Overview

What is an ERGM ?

Exponential Random Graph Models (ERGMs) are a class of statistical models that describe the distribution of random graphs. An ERGM defines a random variable \(\mathbf{Y}\), which is simply a random graph on \(n\) nodes. The probability of observing a graph \(y\in\mathcal{Y}\) is given by -

\[\Pr(\mathbf{Y}=y | \theta) = \frac{\exp(\theta^Tg(y))}{\sum_{z\in\mathcal{Y}} \exp(\theta^Tg(z))}\]

where \(\mathcal{Y}\) is the set of all \(n\) node graphs, \(g(y)\) is a vector of statistics that describe the graph \(y\), and \(\theta \in \mathbb{R}^q\) is a vector of model parameters. Each graph is represented by a binary adjacency matrix, where \(y_{ij}=1\) if there is an edge between nodes \(i\) and \(j\) (and \(y_{ji}=1\) in the undirected case).

An important property of ERGMs is that they are subject to the maximum entropy principle - the optimal model is the one that maximizes the entropy subject to the constraints imposed by the graph statistics \(g(\cdot)\). This makes ERGMs a powerful tool for modeling complex graph structures, since they ...? #TODO

How to fit an ERGM?

Given a graph \(y_{\text{obs}}\) and a set of statistics \(g(y)\), the model is fit by maximizing the likelihood of the observed graph under the model. The log-likelihood function is defined as follows -

\[\ell(\theta | y_{\text{obs}}) = \theta^Tg(y_{\text{obs}}) - \log(\sum_{z\in\mathcal{Y}} \exp(\theta^Tg(z)))\]

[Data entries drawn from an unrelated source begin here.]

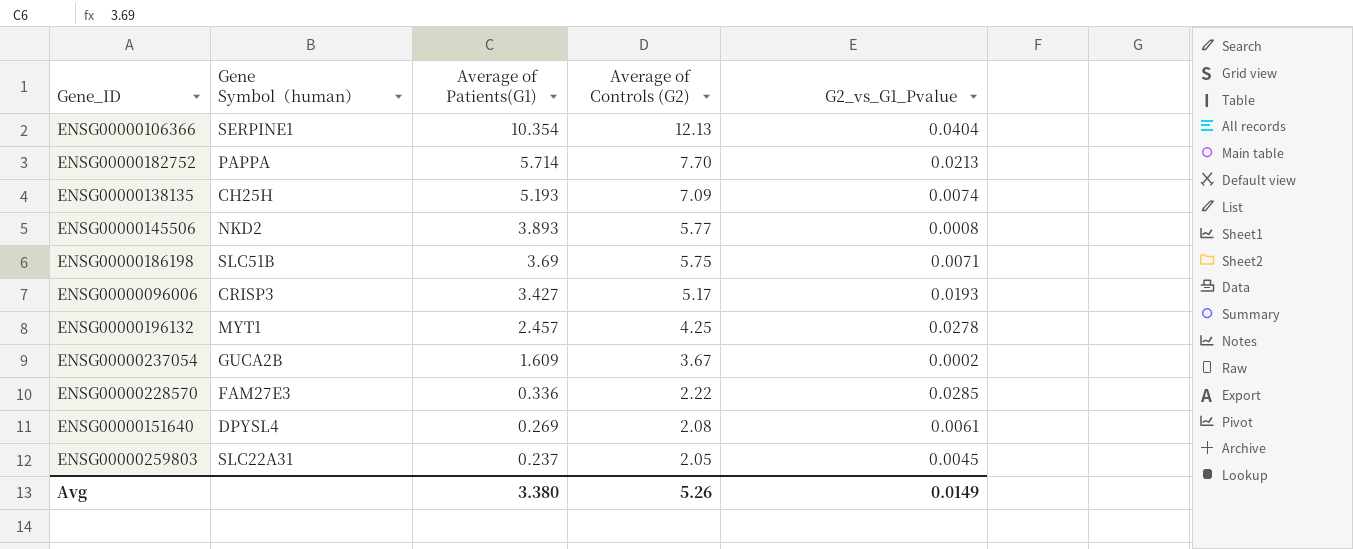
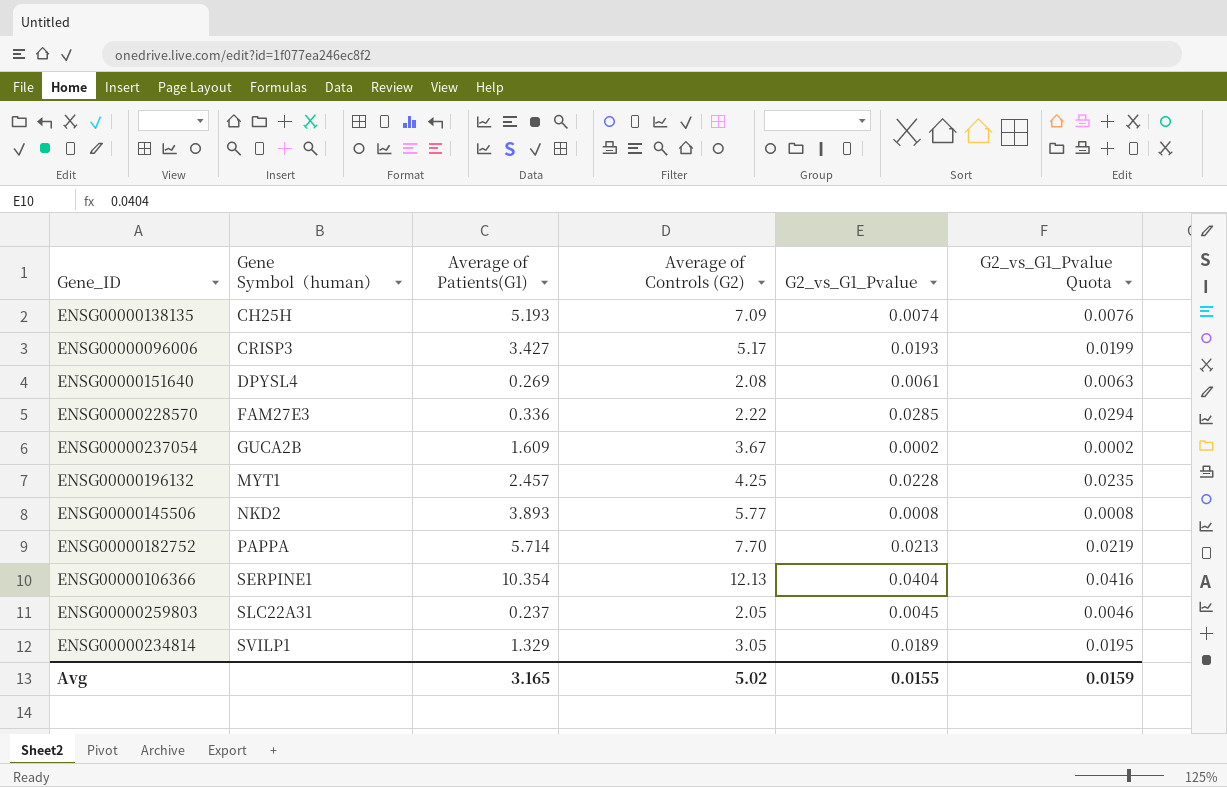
row order: Average of Patients(G1) descending -> Gene Symbol（human） ascending
column G2_vs_G1_Pvalue Quota | formula: none -> [G2_vs_G1_Pvalue] * 1.03
row ENSG00000186198: SLC51B | 3.69 | 5.75 | 0.0071 -> none
ENSG00000196132 | G2_vs_G1_Pvalue: 0.0278 -> 0.0228
row ENSG00000234814: none -> SVILP1 | 1.329 | 3.05 | 0.0189 | 0.0195
Avg | Average of Patients(G1): 3.380 -> 3.165
Avg | Average of Controls (G2): 5.26 -> 5.02
Avg | G2_vs_G1_Pvalue: 0.0149 -> 0.0155

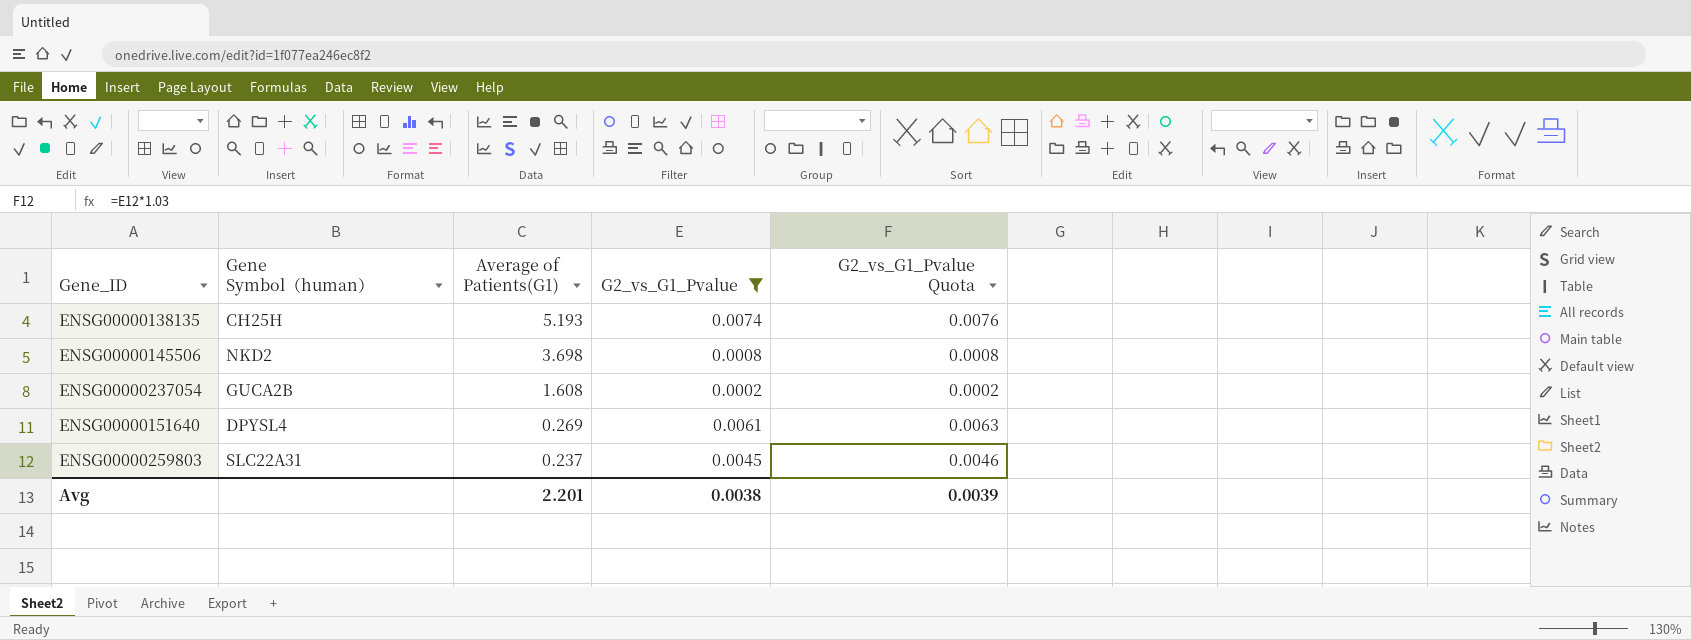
filter: none -> G2_vs_G1_Pvalue <= 0.0074
row order: Gene Symbol（human） ascending -> Average of Patients(G1) descending
column Average of Controls (G2) | position: 4 -> none
ENSG00000145506 | Average of Patients(G1): 3.893 -> 3.698
ENSG00000237054 | Average of Patients(G1): 1.609 -> 1.608
Avg | Average of Patients(G1): 3.165 -> 2.201
Avg | G2_vs_G1_Pvalue: 0.0155 -> 0.0038
Avg | G2_vs_G1_Pvalue Quota: 0.0159 -> 0.0039

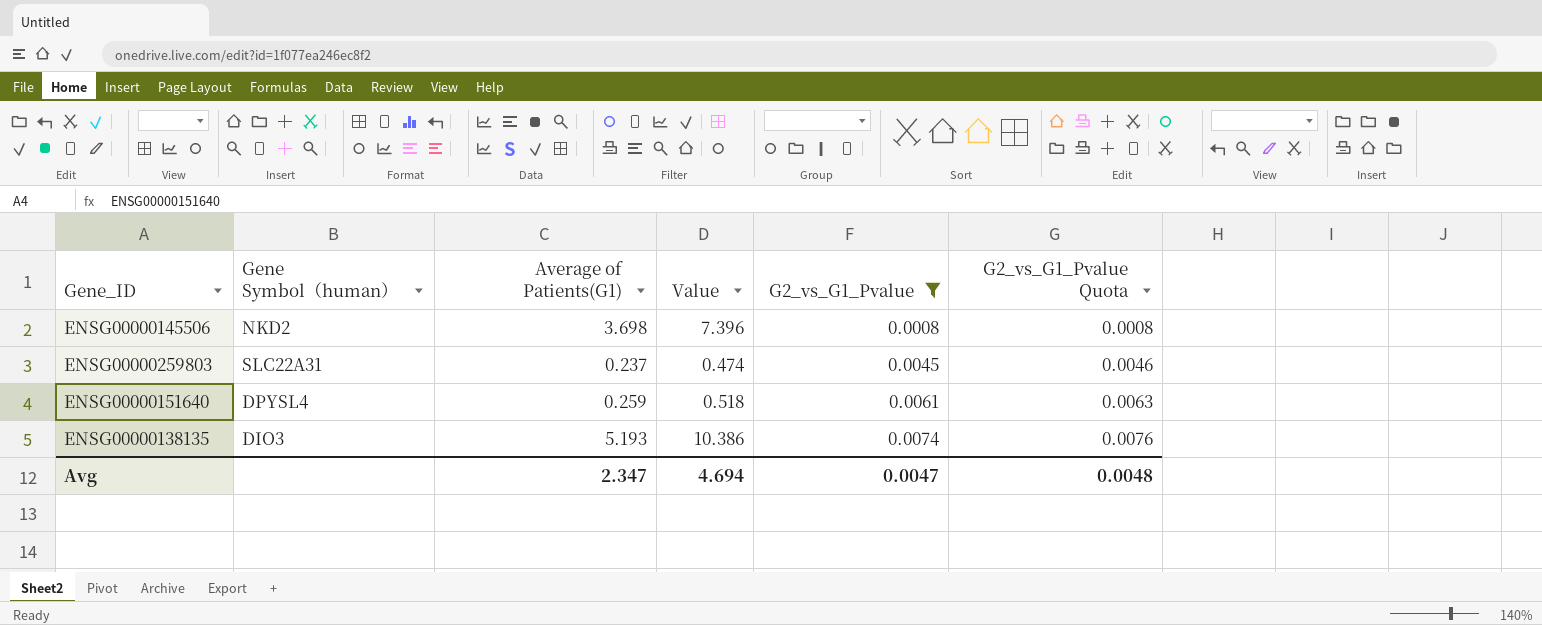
row order: Average of Patients(G1) descending -> G2_vs_G1_Pvalue ascending
column Value | formula: none -> [Average of Patients(G1)] * 2
row ENSG00000237054: GUCA2B | 1.608 | 0.0002 | 0.0002 -> none
ENSG00000151640 | Average of Patients(G1): 0.269 -> 0.259
ENSG00000138135 | Gene Symbol（human）: CH25H -> DIO3
Avg | Average of Patients(G1): 2.201 -> 2.347
Avg | G2_vs_G1_Pvalue: 0.0038 -> 0.0047
Avg | G2_vs_G1_Pvalue Quota: 0.0039 -> 0.0048

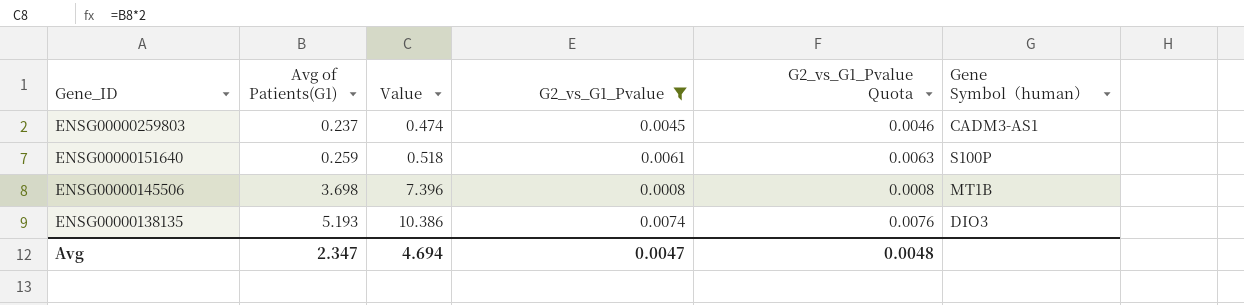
row order: G2_vs_G1_Pvalue ascending -> Gene_ID descending
column name: Average of Patients(G1) -> Avg of Patients(G1)
column Gene Symbol（human） | position: 2 -> 6
ENSG00000259803 | Gene Symbol（human）: SLC22A31 -> CADM3-AS1
ENSG00000151640 | Gene Symbol（human）: DPYSL4 -> S100P
ENSG00000145506 | Gene Symbol（human）: NKD2 -> MT1B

which is optimized using numerical optimization techniques (such as Gradient Descent, Newton-Raphson, etc.) to find the optimal parameter vector -

\[\theta^* = \arg \max \ \ell(\theta | y_{\text{obs}}) = \arg \min \ - \ell(\theta | y_{\text{obs}})\]

Generally speaking, there are two ways for fitting an ERGM - MCMLE and MPLE.

MCMLE

Monte Carlo maximum likelihood estimation (MCMLE) is the main method for fitting ERGMs, and can be used it any setting, no matter what statistics \(g(y)\) are calculated on a graph.

The algorithm can be sketched as follows -

Pick a random starting point \(\theta_0\).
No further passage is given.